++++ Data excerpts ++++

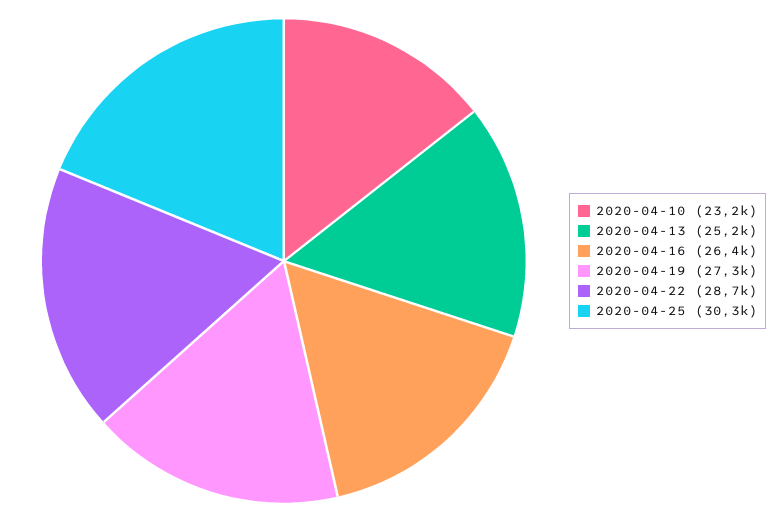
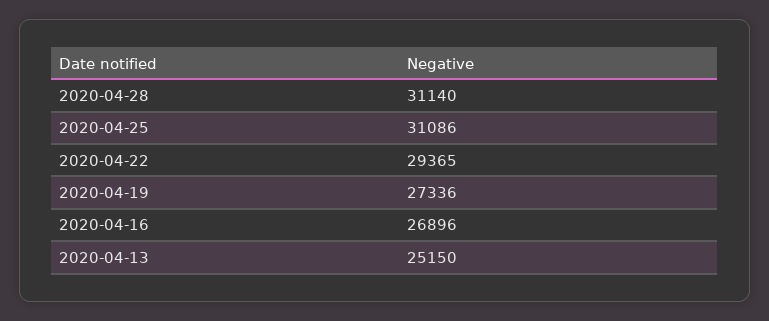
2020-04-10: 23200 -> none
2020-04-16: 26400 -> 26896
2020-04-22: 28700 -> 29365
2020-04-25: 30300 -> 31086
2020-04-28: none -> 31140

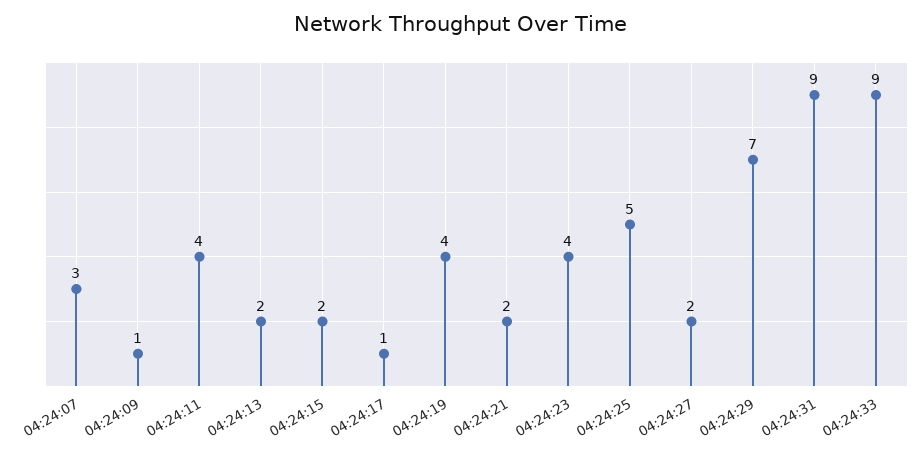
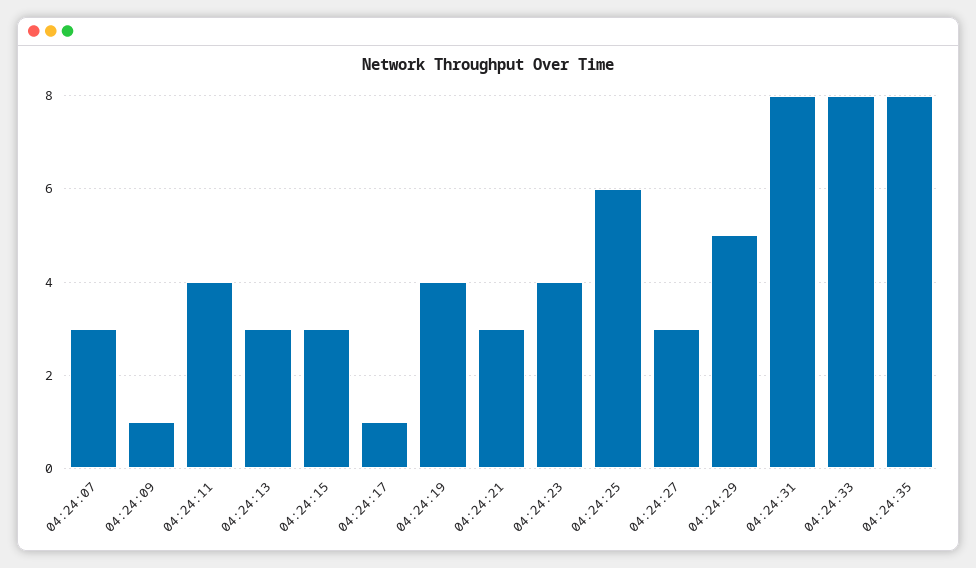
04:24:13: 2 -> 3
04:24:15: 2 -> 3
04:24:21: 2 -> 3
04:24:25: 5 -> 6
04:24:27: 2 -> 3
04:24:29: 7 -> 5
04:24:31: 9 -> 8
04:24:33: 9 -> 8
04:24:35: none -> 8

++++

Problem to work on
Line by line and exactly, reproduce the span from the line with "2020-04-28: none -> 31140" through the end of the data above, both ends included, with pictures left out.

Answer to the problem
2020-04-28: none -> 31140

04:24:13: 2 -> 3
04:24:15: 2 -> 3
04:24:21: 2 -> 3
04:24:25: 5 -> 6
04:24:27: 2 -> 3
04:24:29: 7 -> 5
04:24:31: 9 -> 8
04:24:33: 9 -> 8
04:24:35: none -> 8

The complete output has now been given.